• YOUR ASSIGNMENT:
Leave the pictures aside and give back every entry below word for word.
Segment Start: MATERIAL TO PROCESS
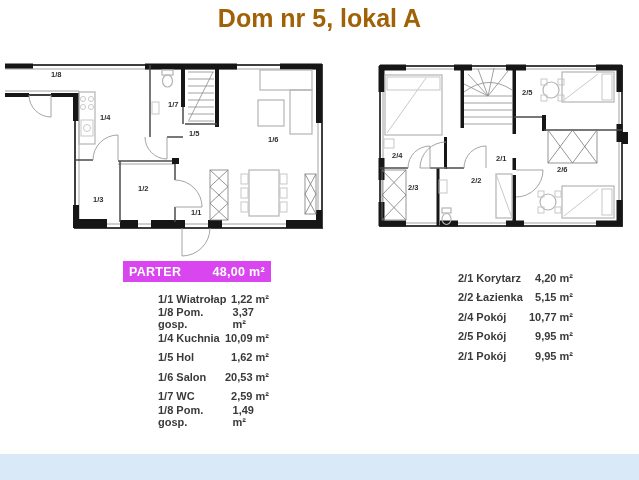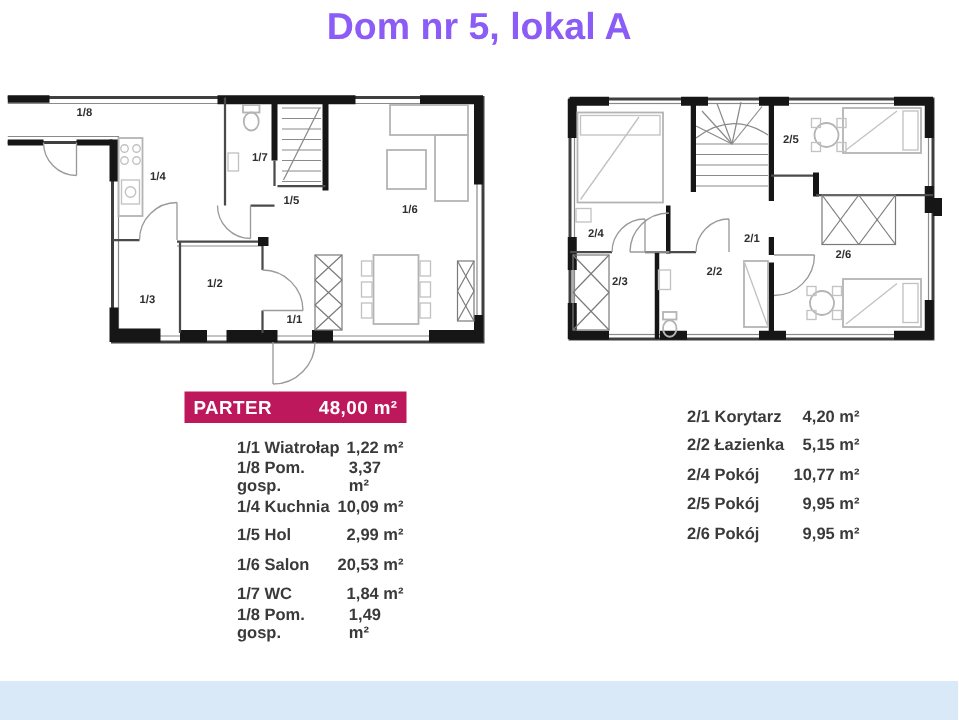"Dom nr 5, lokal A" .title { color: #8b5cf6 -> #a16207 }
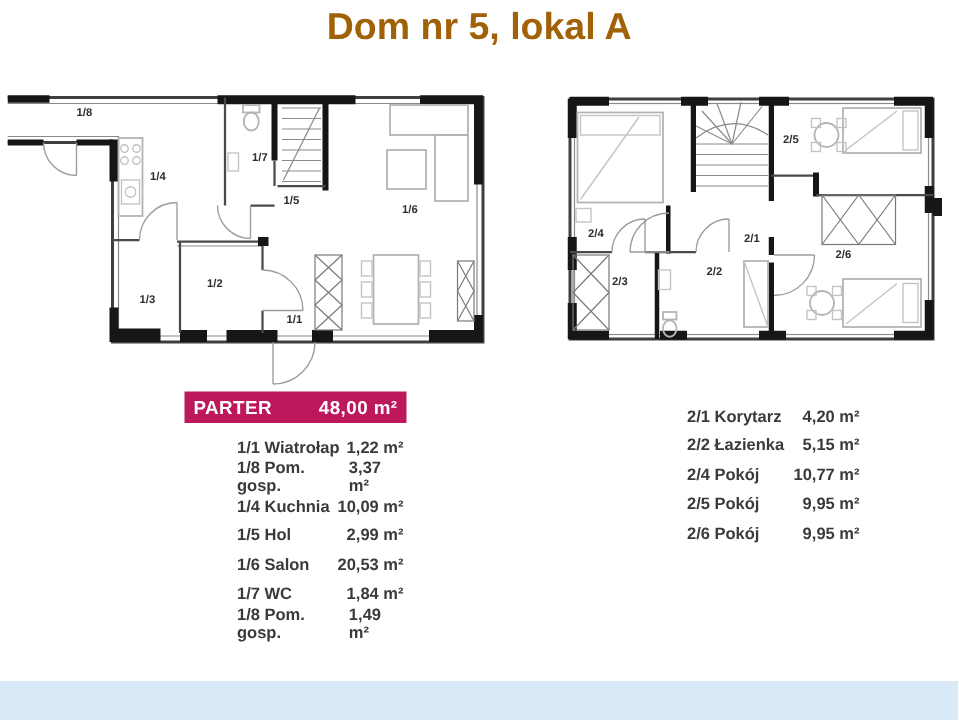"PARTER" .table-header { background: #be185d -> #d946ef }
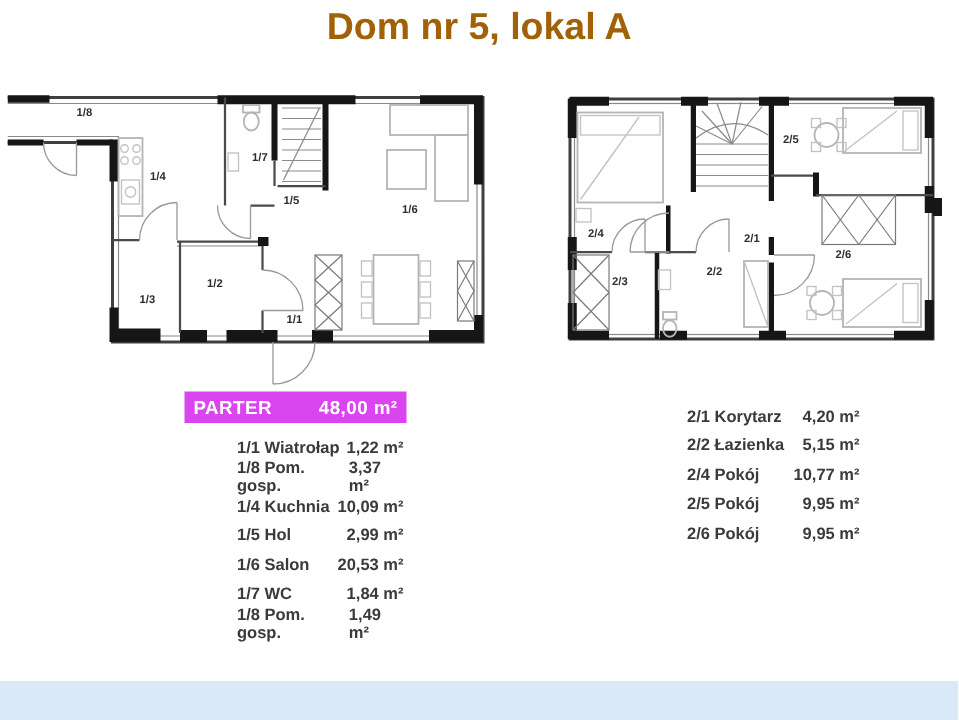"2,99 m²" span { text: 2,99 -> 1,62 }
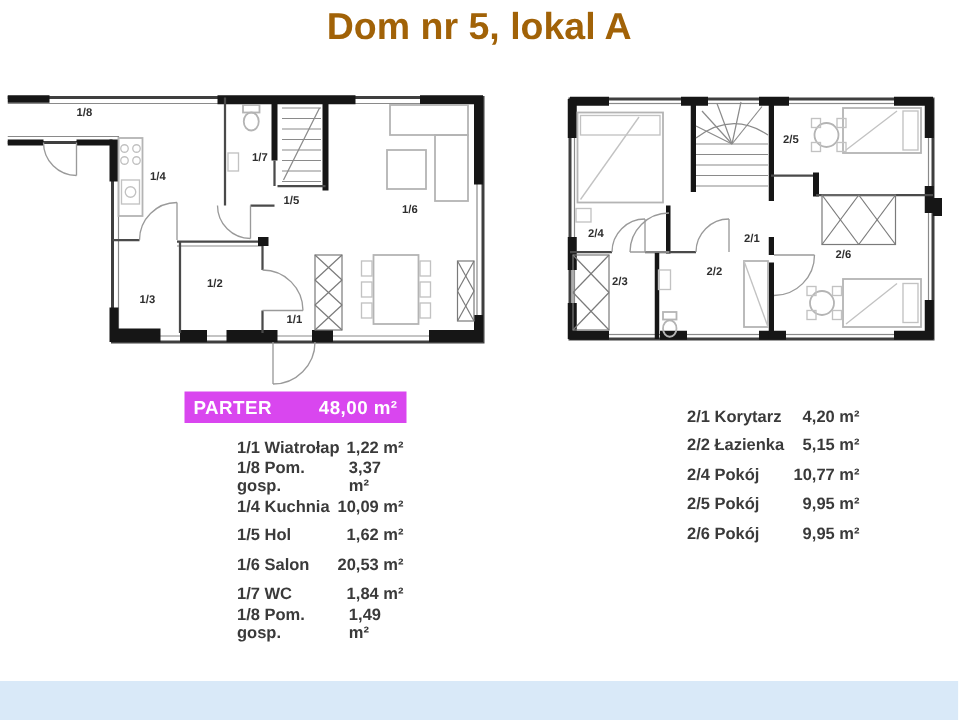"2/6 Pokój" span { text: 2/6 -> 2/1 }
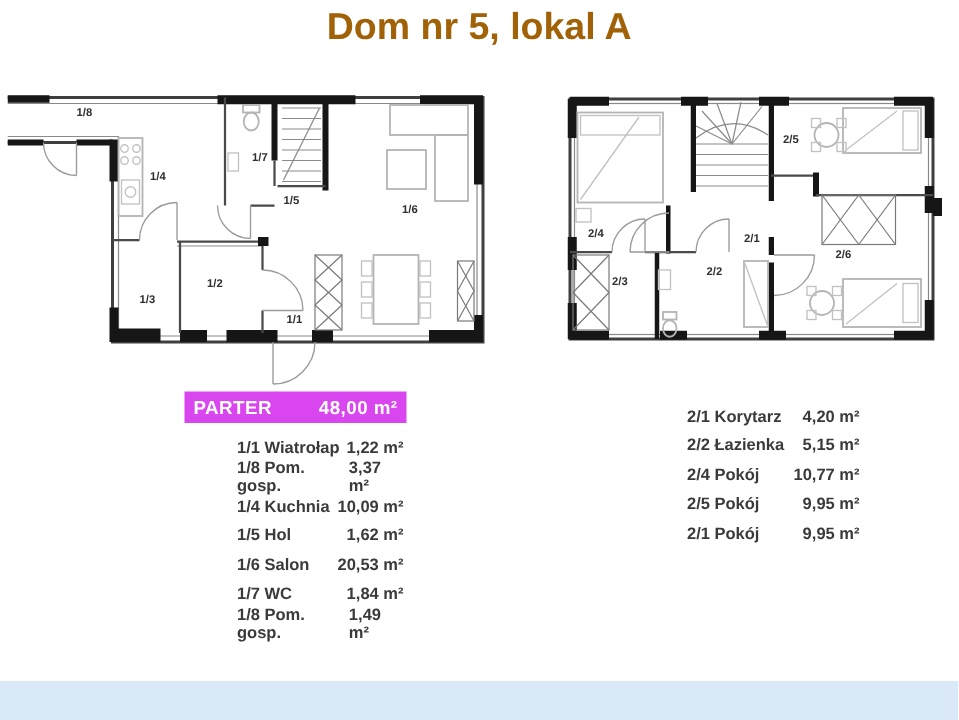"1,84 m²" span { text: 1,84 -> 2,59 }
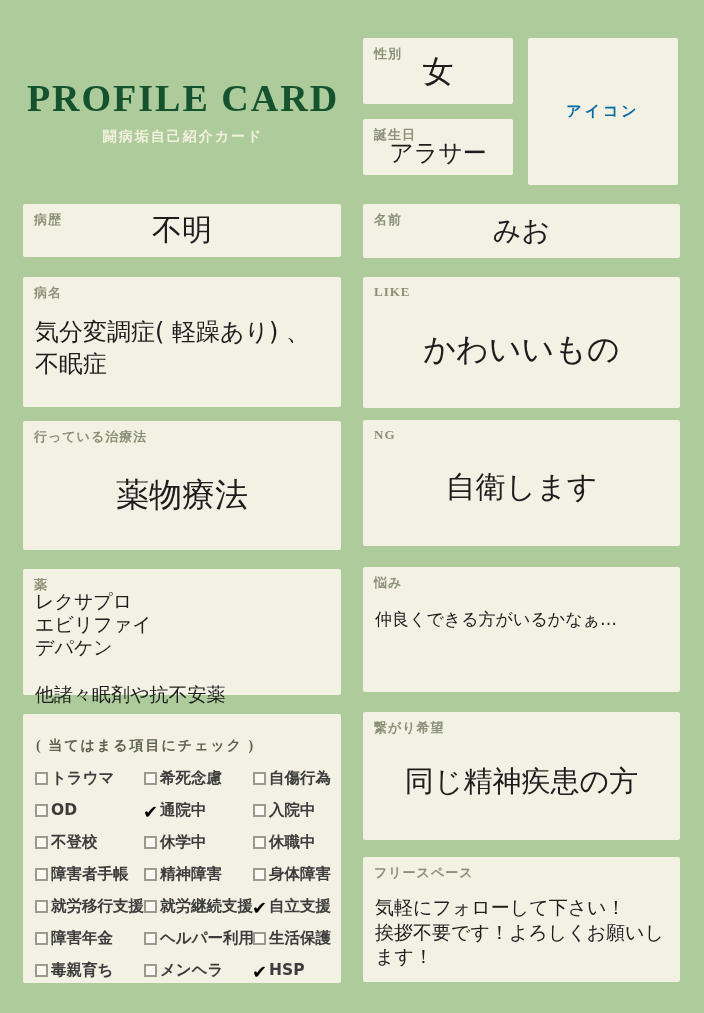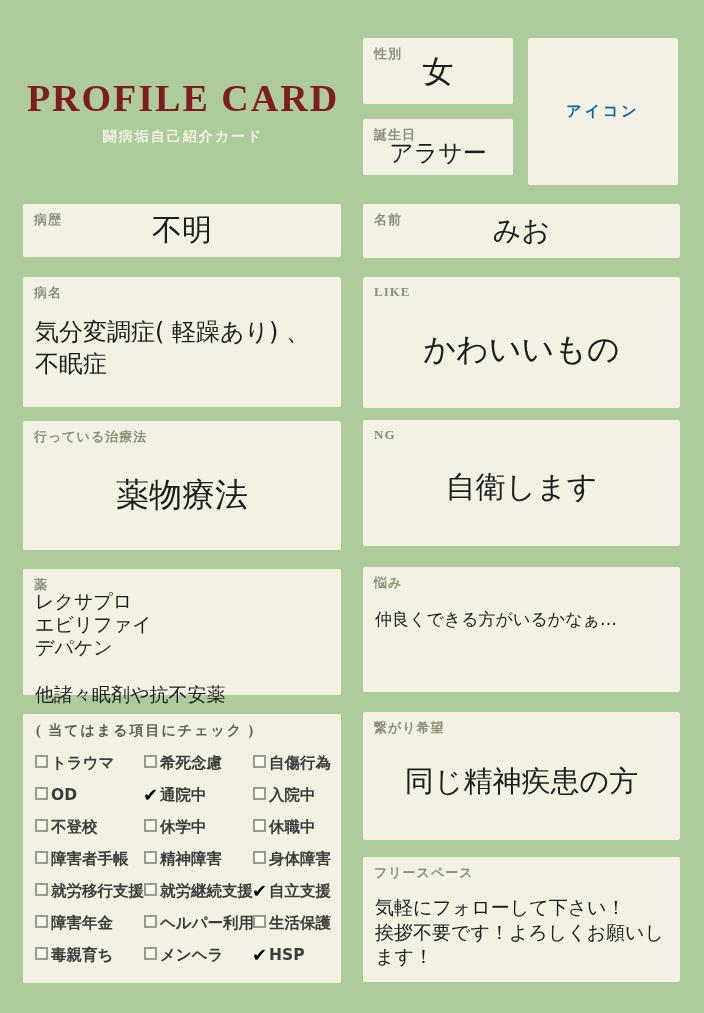"PROFILE CARD" .hdr h1 { color: #7f1d1d -> #14532d }
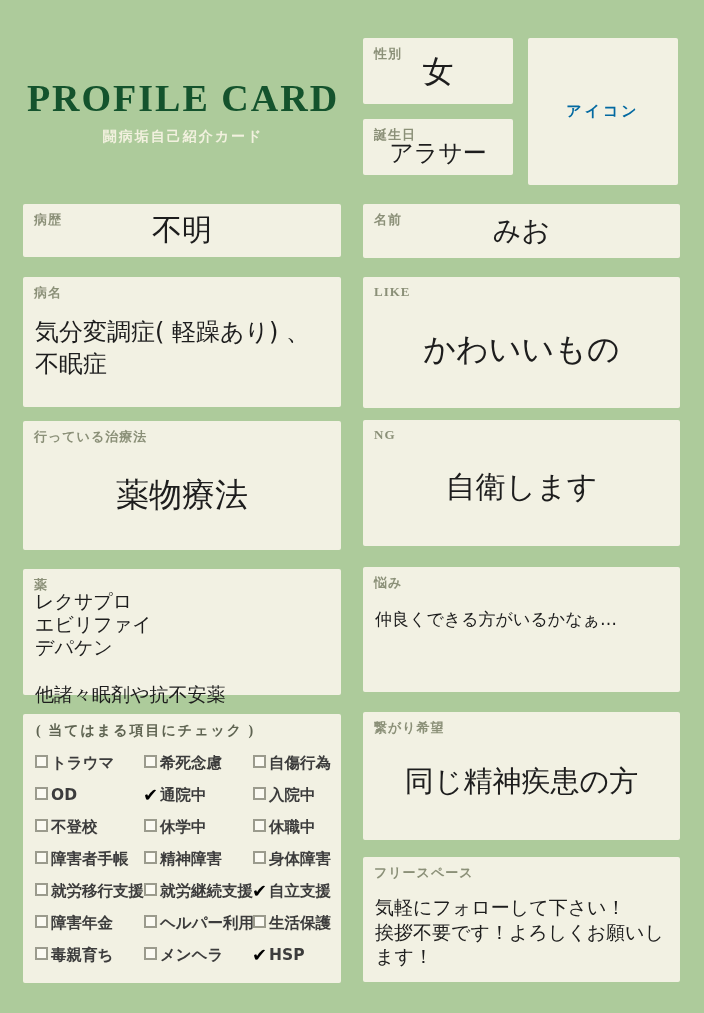"( 当てはまる項目にチェック )" .b-check { padding: 5px 12px -> 20px 12px }
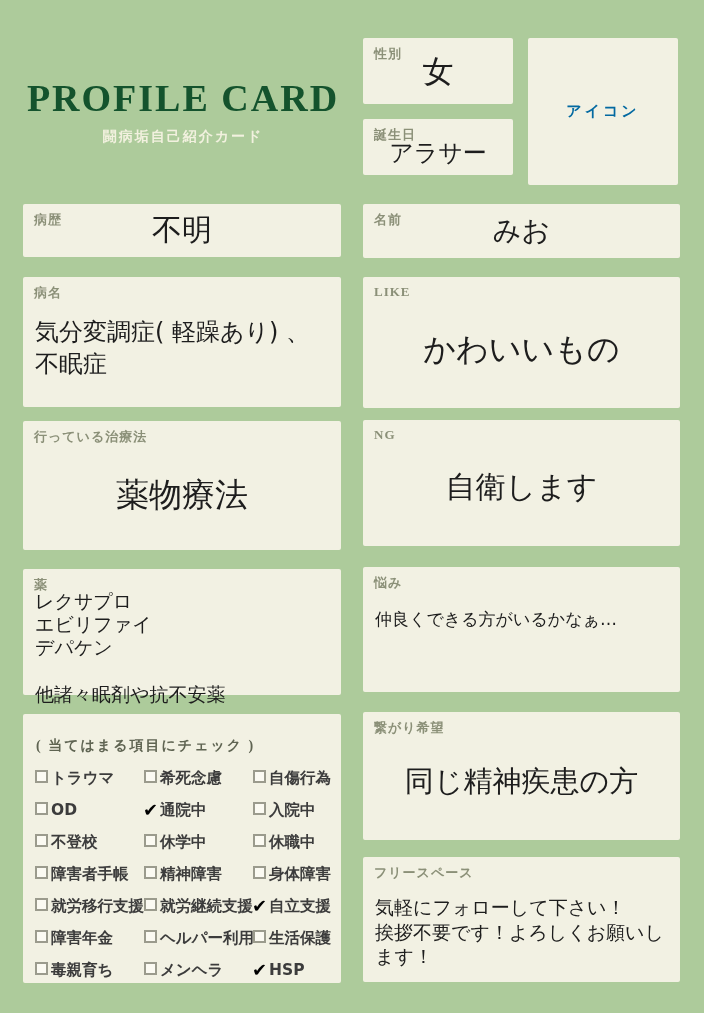"トラウマ" .check-item { align-items: flex-start -> center }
Segment End: MATERIAL TO PROCESS
• ANSWER SECTION:
"Dom nr 5, lokal A" .title { color: #8b5cf6 -> #a16207 }
"PARTER" .table-header { background: #be185d -> #d946ef }
"2,99 m²" span { text: 2,99 -> 1,62 }
"2/6 Pokój" span { text: 2/6 -> 2/1 }
"1,84 m²" span { text: 1,84 -> 2,59 }
"PROFILE CARD" .hdr h1 { color: #7f1d1d -> #14532d }
"( 当てはまる項目にチェック )" .b-check { padding: 5px 12px -> 20px 12px }
"トラウマ" .check-item { align-items: flex-start -> center }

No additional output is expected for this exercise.